The book dissects perceived attacks across multiple domains. In the chapter on race, Murray critiques policies like the English Touring Opera’s 2021 decision to prioritize “diversity” in casting, which he claims led to “the firing of white singers purely because of their race” (p. 64). He also targets America’s early COVID-19 vaccine prioritization for minority groups, arguing it reflects “anti-white racism dressed up as justice” (p. 71). His critique of the 1619 Project is scathing, calling it “an attempt to rewrite American history as a story of unremitting racial oppression” (p. 89), though he engages little with its scholarly debates.

Murray then surveys history, art, and education, lamenting the “erasure” of Western achievements. He cites the 2020 defacement of Winston Churchill’s statue in London as evidence of a “new puritanism” (p. 112) and questions why figures like Kant are condemned for historical racial views while Karl Marx’s anti-Semitic writings escape scrutiny (p. 136). Critical Race Theory (CRT) is a recurring target, branded as “a doctrine that turns anti-racism into a new form of racism” (p. 165). He also critiques intellectuals like Edward Said, accusing them of fostering “anti-Western resentment” (p. 181). While Murray’s defense of Western art and science as universal treasures resonates, his examples—like a Twitter claim that “2+2=4 is Western imperialism” (p. 203)—often amplify marginal voices to inflate the threat.

Critical Assessment

Murray’s passion is undeniable, but his argument falters under scrutiny. A key factual error undermines his credibility: he cites a California ethnic studies curriculum as advocating “counter-genocide” against Christians, a claim traced to activist Christopher Rufo. This is false; the curriculum draft, revised in 2021, contains no such language (California Department of Education, 2021, “Ethnic Studies Model Curriculum”). Similarly, Murray misrepresents a Sandia National Laboratories exercise as forcing white employees to apologize for privilege, when it was a voluntary diversity training with no such mandate (Snopes, 2020, “Did Sandia Labs Force White Employees to Apologize?”). As reviewer Samuel Catlin notes, “Murray’s reliance on such sources makes you seriously wonder about how accurately described the rest of the book is” (Jewish Currents, 2022).

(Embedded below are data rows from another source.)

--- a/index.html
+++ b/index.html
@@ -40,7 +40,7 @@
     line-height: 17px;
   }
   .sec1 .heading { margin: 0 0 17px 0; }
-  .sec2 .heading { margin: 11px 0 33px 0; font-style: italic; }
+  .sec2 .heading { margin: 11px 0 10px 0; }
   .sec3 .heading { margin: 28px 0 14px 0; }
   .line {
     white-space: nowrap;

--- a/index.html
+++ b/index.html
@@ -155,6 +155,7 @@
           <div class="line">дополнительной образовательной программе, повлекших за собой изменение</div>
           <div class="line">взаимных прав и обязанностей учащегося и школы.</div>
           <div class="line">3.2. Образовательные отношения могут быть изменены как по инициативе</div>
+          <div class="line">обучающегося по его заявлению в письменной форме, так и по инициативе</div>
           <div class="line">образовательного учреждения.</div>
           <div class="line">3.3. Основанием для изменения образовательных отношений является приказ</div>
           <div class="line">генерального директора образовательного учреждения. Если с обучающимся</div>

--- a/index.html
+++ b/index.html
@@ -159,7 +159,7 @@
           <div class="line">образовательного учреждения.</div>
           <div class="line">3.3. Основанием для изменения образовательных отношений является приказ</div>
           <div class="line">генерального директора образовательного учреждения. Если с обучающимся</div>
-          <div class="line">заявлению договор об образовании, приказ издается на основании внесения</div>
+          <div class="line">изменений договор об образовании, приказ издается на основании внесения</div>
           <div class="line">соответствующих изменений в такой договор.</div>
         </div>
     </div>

His treatment of the 1619 Project also lacks nuance. Murray dismisses it as “arrogant overreach” (p. 89), yet ignores historians like Gordon Wood, who, while critical, engage its arguments as part of legitimate historiographical debate (Wood, 2020, The New York Review of Books). This selective outrage—condemning Western critics while excusing Marx’s slurs—betrays a double standard. His defense of slavery’s historical context, arguing “every society from Africa to the Middle East had slaves” (p. 98), veers into whataboutism, dodging the West’s unique role in the transatlantic trade’s scale and legacy.

Murray’s broader narrative—framing critics as a unified anti-Western cabal—overreaches. For instance, his claim that mathematics itself is under attack relies on a single, obscure blog post rather than mainstream discourse (p. 203). As The Times review observes, “Murray sometimes picks fights with paper tigers, inflating trivial incidents into existential threats” (The Times, 2022). This hyperbole risks trivializing his case, turning a call for reasoned defense into a culture-war shouting match.

Conclusion

     The War on the West is a fervent plea to cherish Western civilization, but its flaws—factual inaccuracies, selective reasoning, and exaggerated threats—corrode its persuasiveness. Murray’s prose shines, and his defense of universal values like reason and liberty is laudable. Yet, as Catlin aptly puts it, “the war he describes is less a clash of civilizations than a clash of rhetorics” (Jewish Currents, 2022). The West’s strength lies in its capacity for self-critique, a trait Murray champions but undercuts with his combative tone. Read it for its vigor, but cross-check its claims: the battlelines are real, but far less tidy than Murray insists.